= National Coalition for Proper Human Sexual Rights and Family Values =

The National Coalition for Proper Human Sexual Rights and Family Values is a Ghanaian anti-LGBT advocacy group. The group has advocated for conversion therapy, a practice that the scientific consensus has found is pseudoscientific and that has been described by the UN and the International Rehabilitation Council for Torture Victims as torture.

== Activities ==
=== Conversion therapy ===
In summer 2018, the group organised a conference titled "Exploring the myths surrounding LGBT rights," at which it claimed around 400 people had signed up to "undergo counselling after a sexual evangelism programme." At the conference, the group also stated its intention to set up a conversion therapy unit at the Korle-Bu Teaching Hospital and claimed that a recent speech given by British Prime Minister Theresa May in support of LGBT+ rights was part of a conspiracy to reduce the African population.

In July 2022, the group organised a workshop in Accra in which members of the Ghana Registered Nurses Association were presented with disinformation about LGBT+ health, including the promotion of conversion therapy.

=== Lobbying ===
In autumn 2019, the group successfully lobbied against the introduction of comprehensive sex education into the Ghanaian curriculum, arguing that it represented a plot to brainwash Ghanaians.

In mid-2021, the group lobbied in favour of the Ghanaian anti-LGBT bill. As part of its lobbying for the bill, the group's secretary-general Moses Foh-Amoaning stated that LGBT+ people who refuse to submit to conversion therapy "should be put in jail."

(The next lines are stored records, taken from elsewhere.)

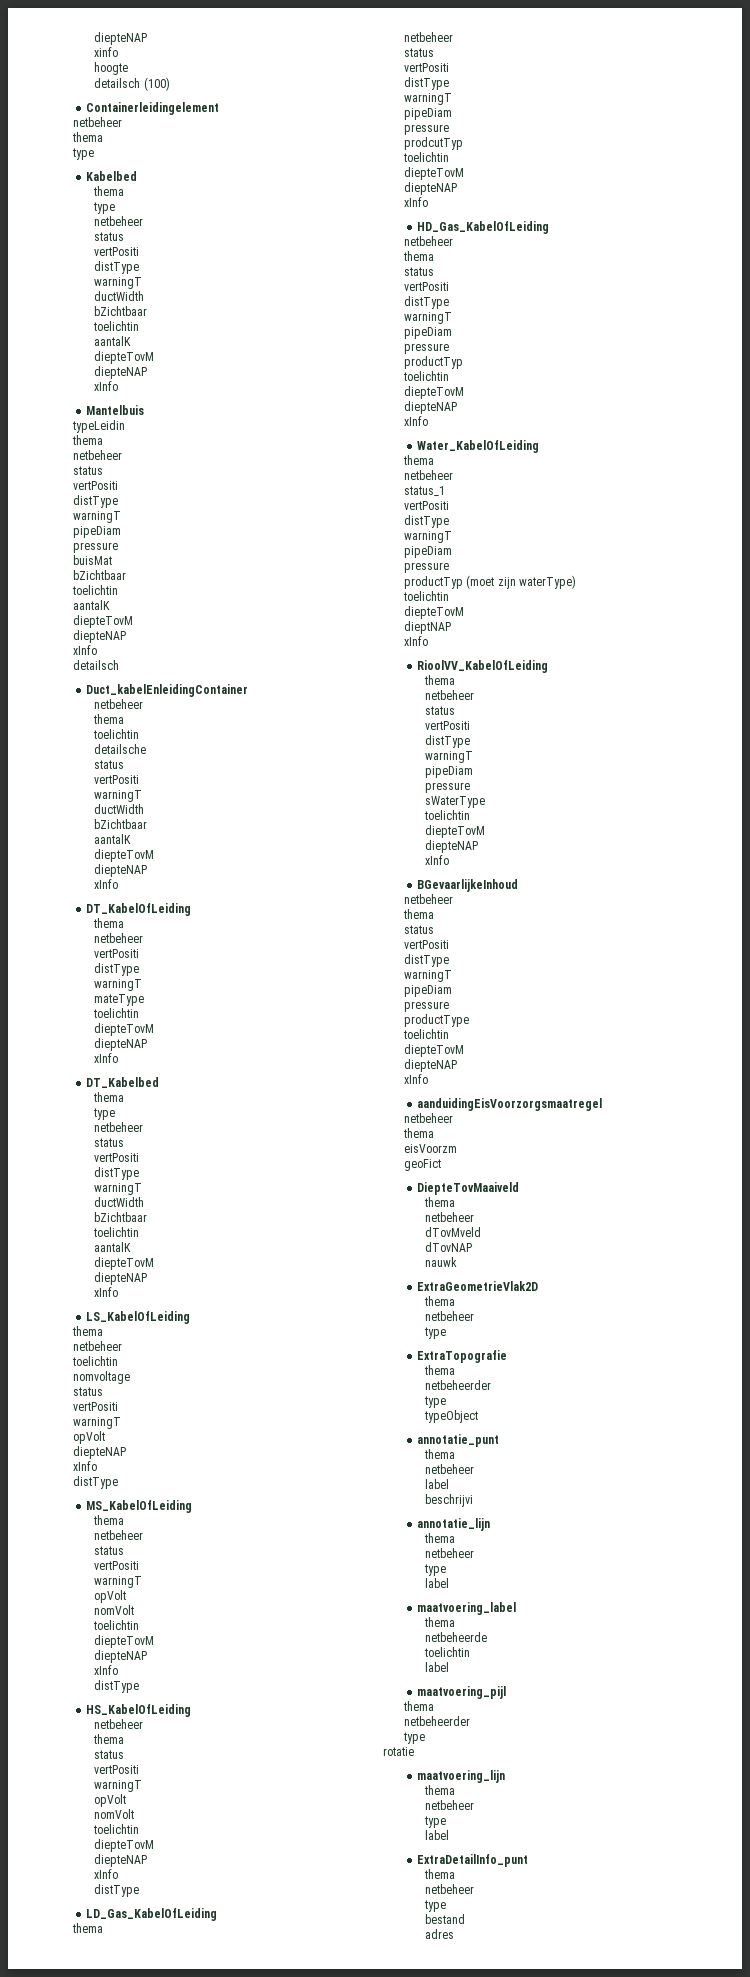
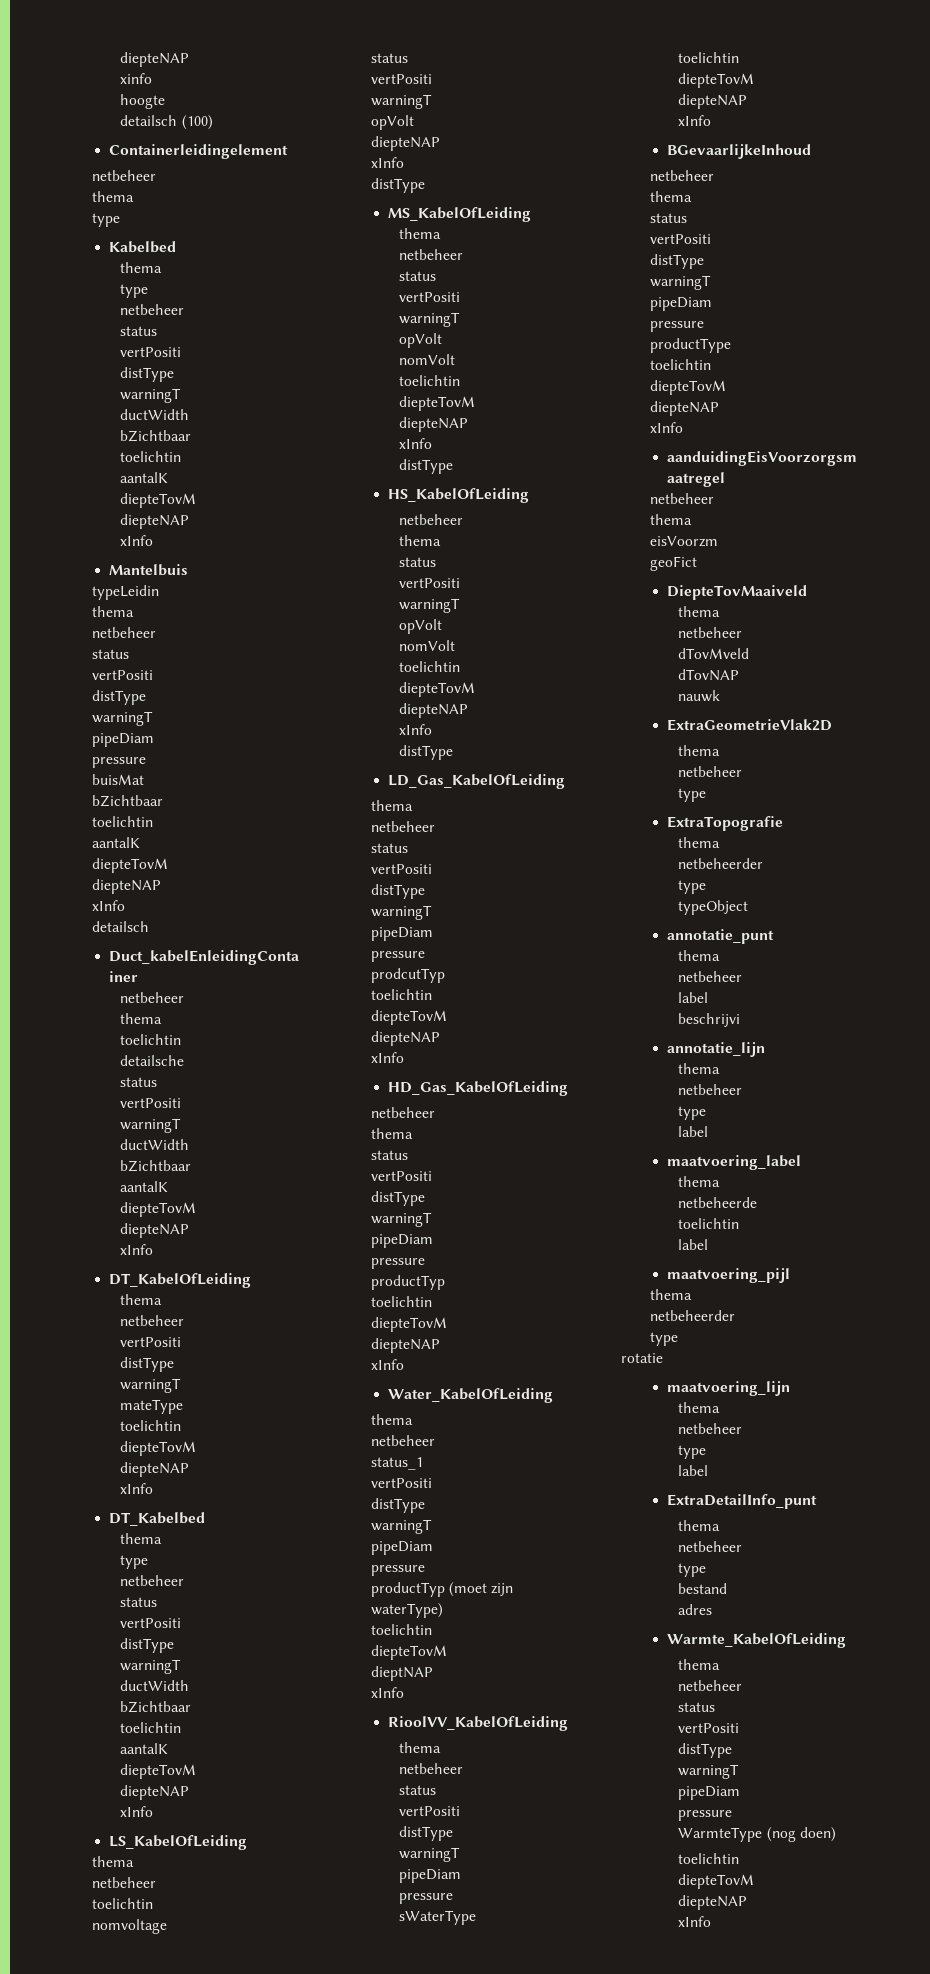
+ Warmte_KabelOfLeiding
+ thema
+ netbeheer
+ status
+ vertPositi
+ distType
+ warningT
+ pipeDiam
+ pressure
+ WarmteType (nog doen)
+ toelichtin
+ diepteTovM
+ diepteNAP
+ xInfo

In May 2022, the group partnered with Advocates of Christ Ghana to launch a campaign aimed at appropriating the rainbow flag. Foh-Amoaning claimed that anyone who uses the flag to show support for LGBT+ rights "will be a target of the holy spirit, you will speak in tongues, the power of god will come after you."

=== Links to international hate groups ===
In 2019, the group collaborated with the American World Congress of Families, which has been designated an anti-LGBT hate group by the Southern Poverty Law Center. Together, they held a conference in Accra calling for the Ghanaian government to declare the country a "no-go area for the LGBT agenda", similar to the LGBT-free zones in Poland, and called for the creation of teams to design legal attacks on LGBT+ rights in Ghana. At the conference, presentations were also given that denounced abortion and women’s empowerment.

== Reception ==
Human rights organisation Rightify Ghana has described the Coalition as having "religious fundamentalist views and ideologies." LGBT+ rights organisation LGBT+ Rights Ghana has described the Coalition as aiming "to sow discord and incite violence against an oppressed minority group." Human Rights Watch has stated that the Coalition is composed of "elite members across the political, religious, cultural and academic sectors" and has "actively propagated hate speech against LGBTI people in the media."